Le Lac (28)

 


J’ai réalisé, un jour, que je n’avais jamais cessé de travailler, tous les étés, depuis l’âge de 15 ans. Il y avait mon travail d’organiste (parfois dans deux ou trois églises, le même week-end) ainsi que mon emploi d’été. J’essayais de me garder une semaine ou deux de congé avant de reprendre l’année scolaire. Parlant de celle-ci, contrairement à plusieurs de ma génération, et plus encore des jeunes  d’aujourd’hui, je n’ai pas pris de pause après mes études collégiales ou universitaires pour voyager ou pour tout simplement faire autre chose. Ce qui fait que l’été ’86, malgré les circonstances douloureuses, fut l’occasion, enfin, d’arrêter la machine et de souffler un peu. Providence divine?

À mon retour de séjour en Gaspésie. Je pris le temps de faire sécher mon matériel de camping avant qu’il ne moisisse! Il faisait bon dans la petite maison familiale de Montréal-Nord. Adoptant un rythme lent, méditatif, priant, je continuais à porter ma réflexion, plutôt sereinement. Et il fallait que je commence à me chercher un emploi, l’assurance-chômage n’étant pas la panacée.

Mais avant de m’y mettre sérieusement, je décidai de partir pour le Lac Saint-Jean. Environ une année auparavant, j’avais connu un jeune homme lors de ma session ALPEC de cinq jours, à Beloeil (sur la réalisation de messes familiales), et celui-ci m’avait beaucoup vanté la région de Roberval. Nous avions continué à communiquer et ses parents avaient manifesté le désir de me connaître et de m’accueillir chez eux. Après avoir vérifié avec eux si le moment était propice, je pris ma voiture et me rendit directement là-bas. Je n’avais jamais visité le Saguenay/Lac-St-Jean. Quelle région splendide! Je me retrouvai donc dans une explosion de joie et de chaleur humaine dans la maison familiale de ce copain, Pierre, à Ste-Edwige. Je me rappelle ce moment drôle : en arrivant, j’enlève mes souliers ‘propres’ et les dépose près de la porte. On me demande si j’ai apporté mes ‘chouclaques’ (pardon pour l’orthographe…). Je réponds que non parce que je ne savais pas que de la pluie était prévue! Éclat de rire collectif. Sur le seuil, je restais interloqué, je croyais qu’on parlait de couvre-chaussures imperméables… Mais non, au Lac il s’agit d’espadrilles, souliers de course, ‘sniks’ (de ‘sneakers’), ‘ronning s’ (pour ‘running shoes’)… On a fait le tour des appellations typiques de la langue de chez-nous ;-) On a bien rigolé.

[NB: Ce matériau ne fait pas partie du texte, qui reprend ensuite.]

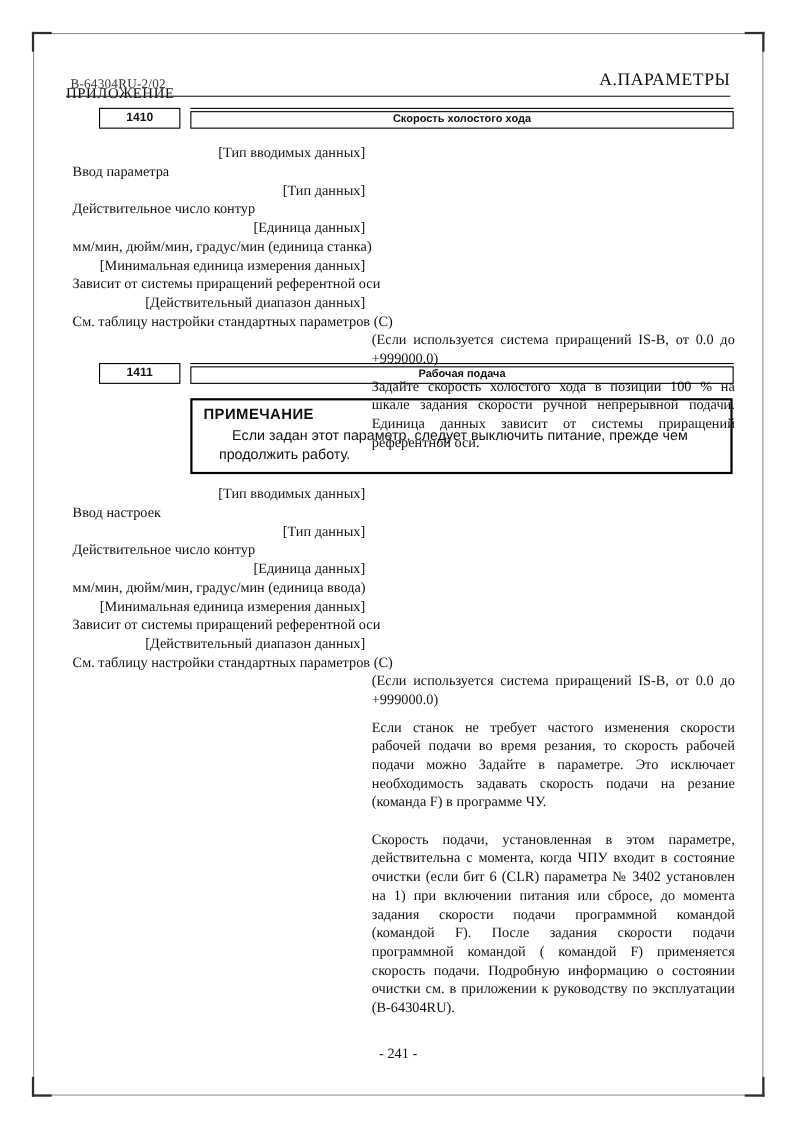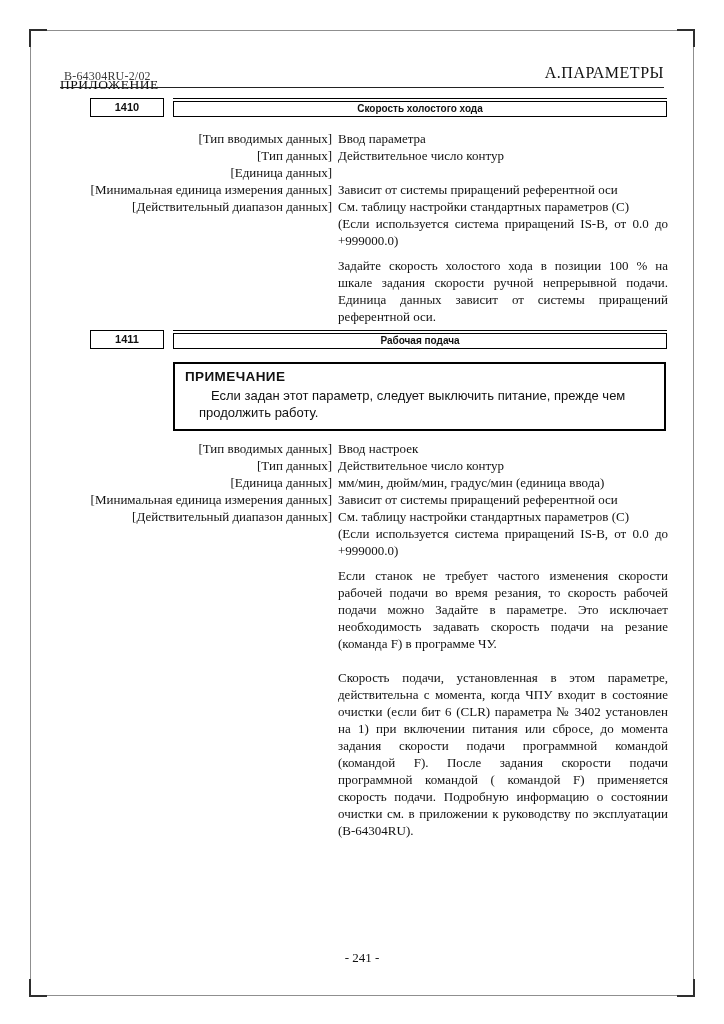"[Тип вводимых данных]" .row { flex-direction: none -> column }
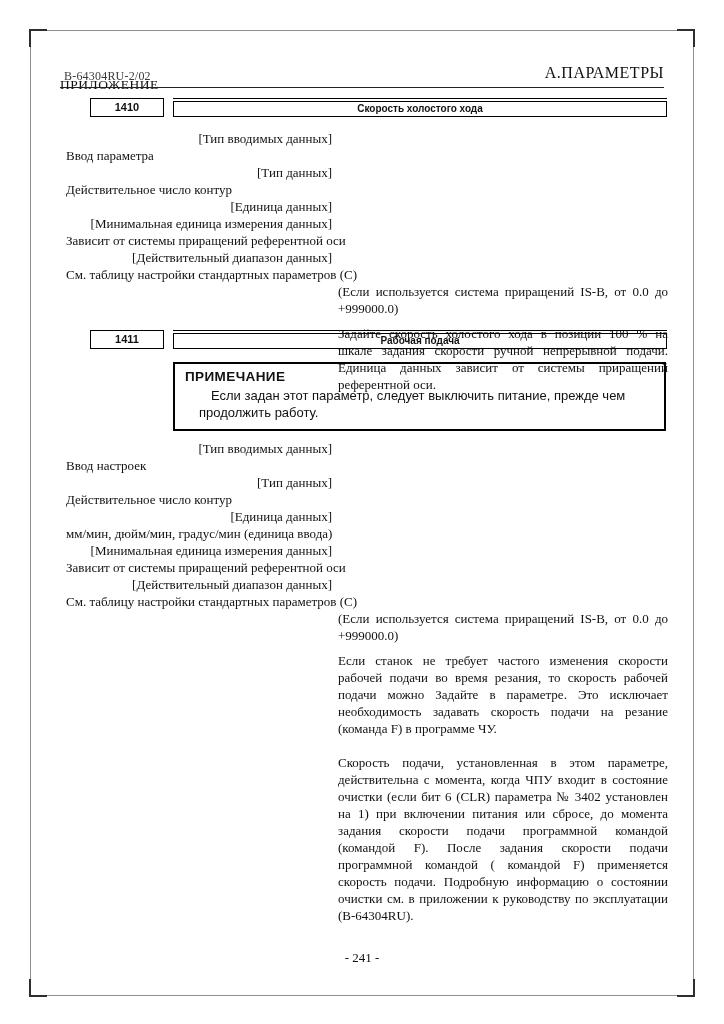"мм/мин, дюйм/мин, градус/мин (единица станка)" span.val { html: none -> <span>мм/мин, дюйм/мин, градус/мин (единица станка)</span> }
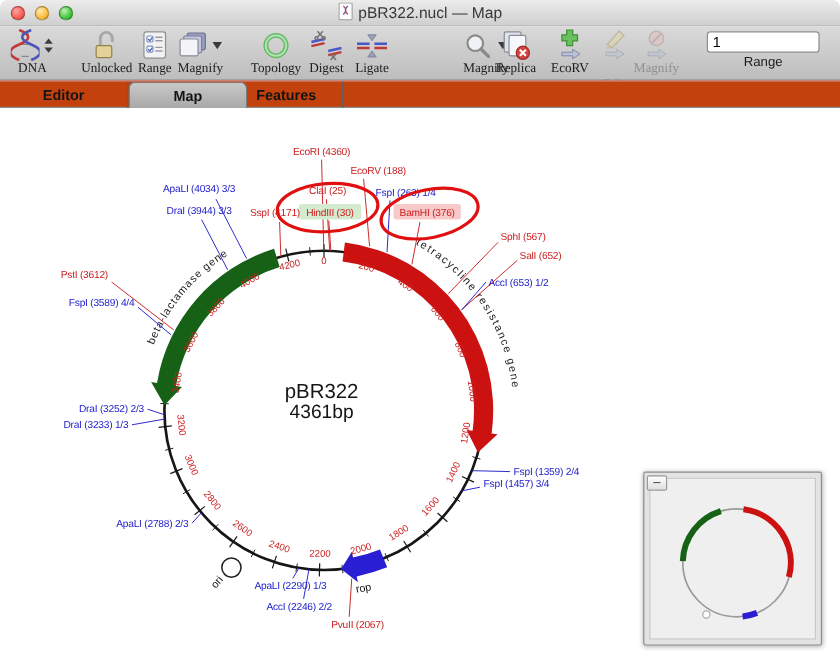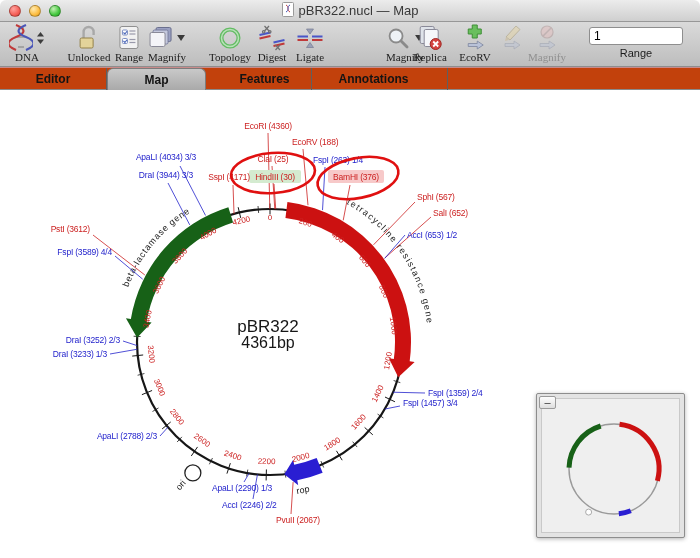"Features" div.tab { left: 218px -> 192px }
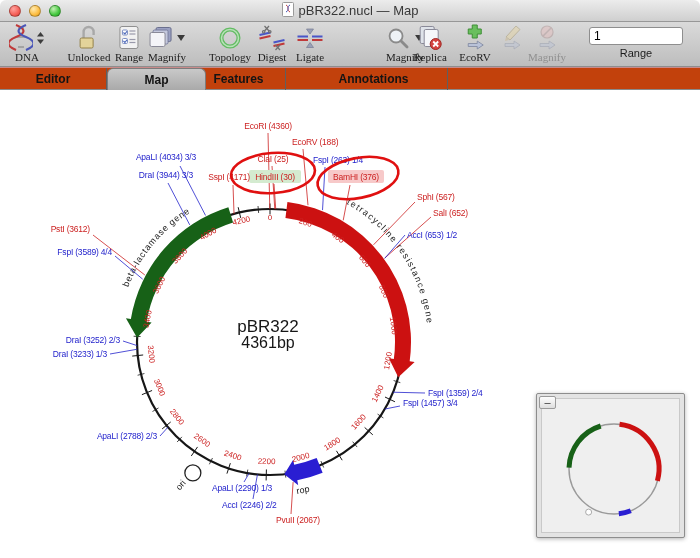"Annotations" div.tab { html: <div>Annotations</div> -> none }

S’il y avait glace à casser, c’était réussi!

Quel belle première soirée, nous avons vécue autour de la table débordant de nourriture nouvelle pour moi, comme le cipaille et la vraie tourtière (il ne s’agit pas du pâté à la viande hachée auquel j’étais habitué). Eux, ne sachant rien de ce que je traversais –je ne voulais pas les troubler avec cela, particulièrement les jeunes de la maison- me posaient mille et une questions sur la foi, la religion, l’Église, la préparation au sacerdoce ordonné, la morale chrétienne, etc.  Le copain Pierre et sa famille me dirent, à la fin de la soirée : «Comme c’est précieux d’avoir quelqu’un qui écoute nos questions, y répond simplement et humblement, et nous aide à entrer plus profondément dans nos croyances et engagements chrétiens. Ça prend des gars comme ça et tu es vraiment à ta place!» Et de conclure en me demandant une prière d’action de grâces et une bénédiction sur la famille. Que d’émotions pour moi!

Ces gens si sympathiques m’avaient préparé une confortable chambre à l’étage, comme si Jésus lui-même les visitait. Je vous avoue que lorsque le ‘bonne nuit’ fut dit, et la porte fermée, les écluses s’ouvrirent et un flot de larmes jaillit de mon cœur. Heureusement que la chambre se trouvait un peu à l’écart des autres. Parce que cela dura quelques heures, croyez-moi. Larmes de guérison et de libération,  sans doute. Épuisé par la longue route et l’intensité des émotions, je ne m’endormis pourtant qu’aux petites heures. Et je fis ce rêve : je me trouvais dans un lieu très dépouillé, comme dans une tente, et je voulais accomplir une Eucharistie malgré le peu de moyens disponibles.  J’étais entouré de gens qui semblaient attendre quelque chose de moi. Je demandais à qui voulait m’entendre de m’aider à trouver ce qu’il fallait  pour célébrer… du pain, du vin, de l’eau…parce que j’étais fait pour ça, j’étais né pour ça, et que je ne pouvais vivre sans présider l’Eucharistie. Je me réveillai au moment de soulever l’hostie vers le Ciel.